Under Armour, Ravens donate football and basketball uniforms to Baltimore public high schools

The event at the Under Armour campus in Baltimore played out like a fashion show and felt like a pep rally — replete with a standing-room-only crowd, bass-pumping music, thundersticks, Ravens cheerleaders and dance moves by mascot Poe.

The end result, though, was all charity.

With one athlete from each team acting as a model, Under Armour and the Ravens on Wednesday revealed the new uniforms they're donating to the varsity football and girls basketball programs of all 24 Baltimore public high schools. Retired Ravens linebacker Ray Lewis, who got by far the biggest applause of the afternoon, served as the keynote speaker for the event.

"You guys are our future," Lewis told the audience before the uniforms were brought out. "The next president, the next superstar, is sitting in these seats. Take these uniforms, and understand what they're for: They're for the next generation. Wear them with pride, but don't cheat 'em.

"Because every time you put it on, you represent something much greater than you — Baltimore, pride, family, loyalty, respect."

Wednesday's unveiling was the culmination of a project first announced during the Ravens' visit to the White House in June 2013 after their Super Bowl XLVII victory.

Lewis, who retired after that Super Bowl win, mentioned during his speech Wednesday that, when he joined his first football team in 1985, his mother couldn't afford a jersey for him. But Lewis' coach paid the fee for him — $15 — and handed him No. 85. It was that first uniform, Lewis said, that spurred him on to want to make it to the NFL.

Going forward, he hopes, Baltimore public-school players will be able to feel the same inspiration.
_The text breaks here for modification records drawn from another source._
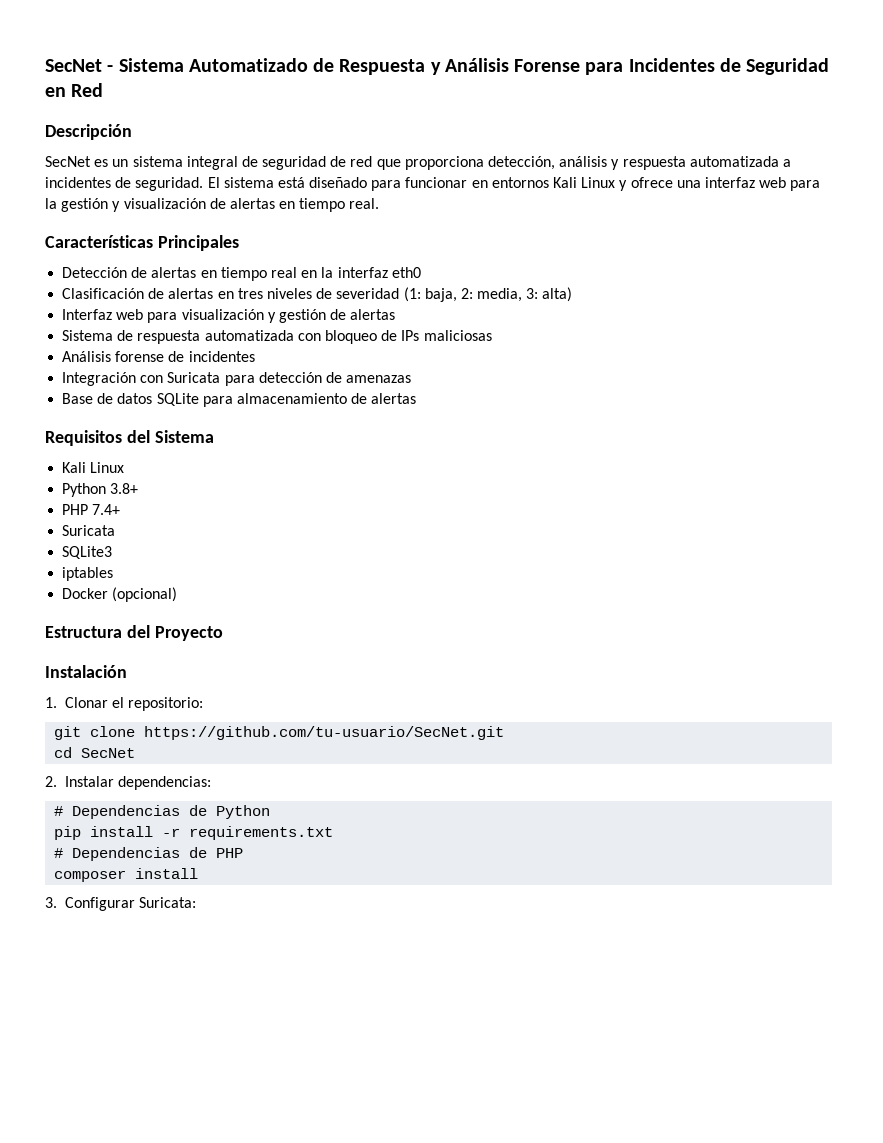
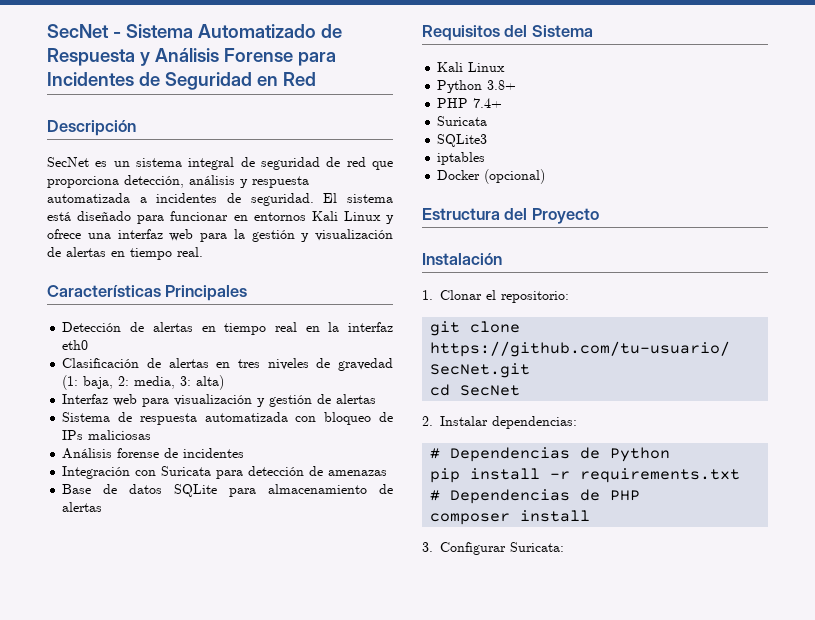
- Clasificación de alertas en tres niveles de severidad (1: baja, 2: media, 3: alta)
+ Clasificación de alertas en tres niveles de gravedad (1: baja, 2: media, 3: alta)

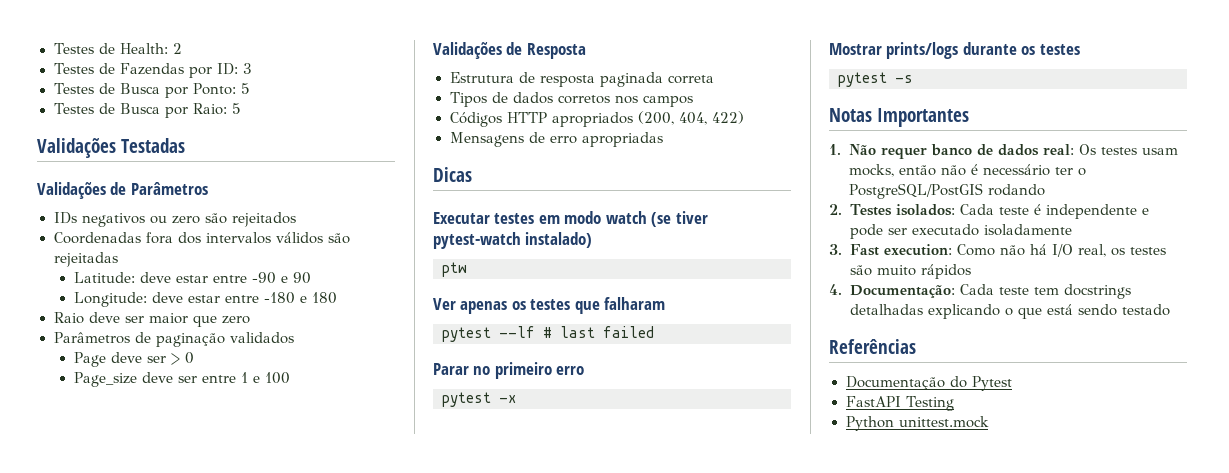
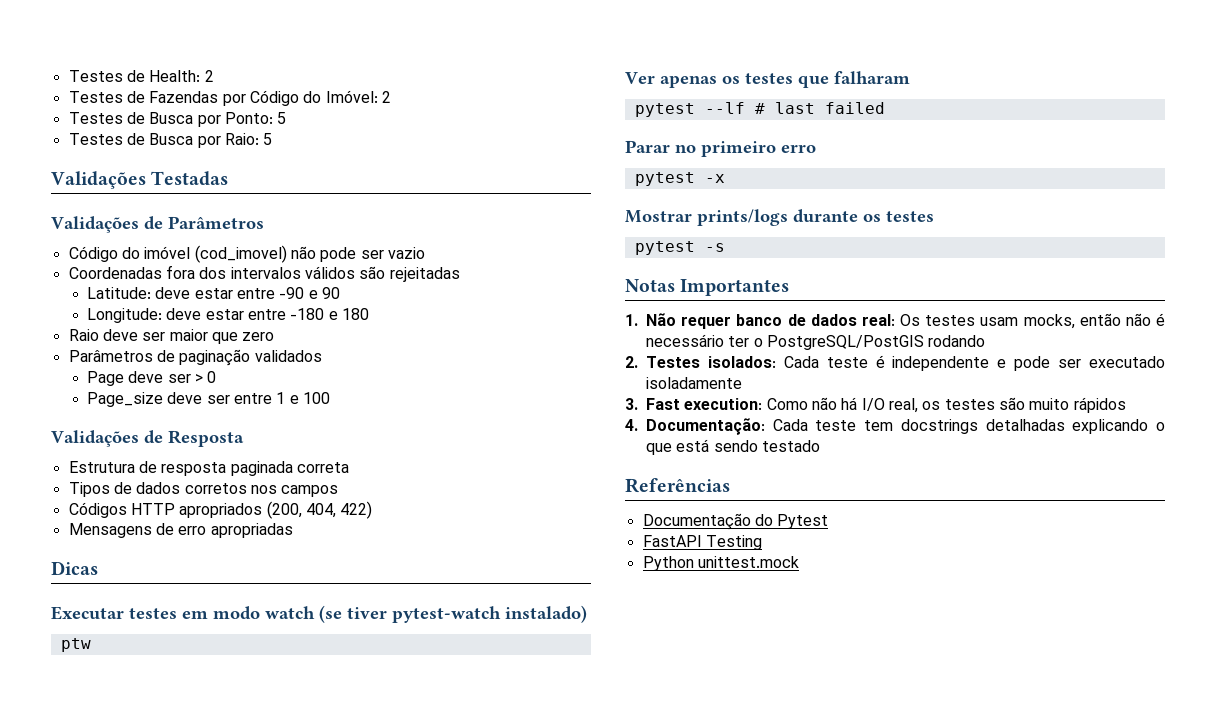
- Testes de Fazendas por ID: 3
+ Testes de Fazendas por Código do Imóvel: 2
- IDs negativos ou zero são rejeitados
+ Código do imóvel (cod_imovel) não pode ser vazio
Last year's jerseys "were all right, but they weren't that nice because they were older uniforms," said Maurice Robinson, a rising senior defensive back at Maritime Industries Academy. "They were ripped. These ones are a lot better."

Tina Queen, Frederick Douglass' athletic director and women's basketball coach, explained that Under Armour and the Ravens initially approached Baltimore City Public Schools officials in athletics to see how they could help out with football. Girls basketball later was added "to make sure it was equitable," Queen said.

The funds came from Under Armour and the Ravens Foundation, which also organizes annual equipment grants for area youth football teams.

Both home and away uniforms will be donated for each program, although just one version was modeled on Wednesday. The schools' representatives all were introduced by Matt Mirchin, Under Armour's executive vice president of global marketing, before shaking the hands of Lewis and Baltimore City Schools CEO Gregory Thornton.

Thornton called it "a big day in our city."

"From the looks of the uniforms, they [seem] well made. They're everything that these kids want," Queen said. "This is one of those days that you dream of."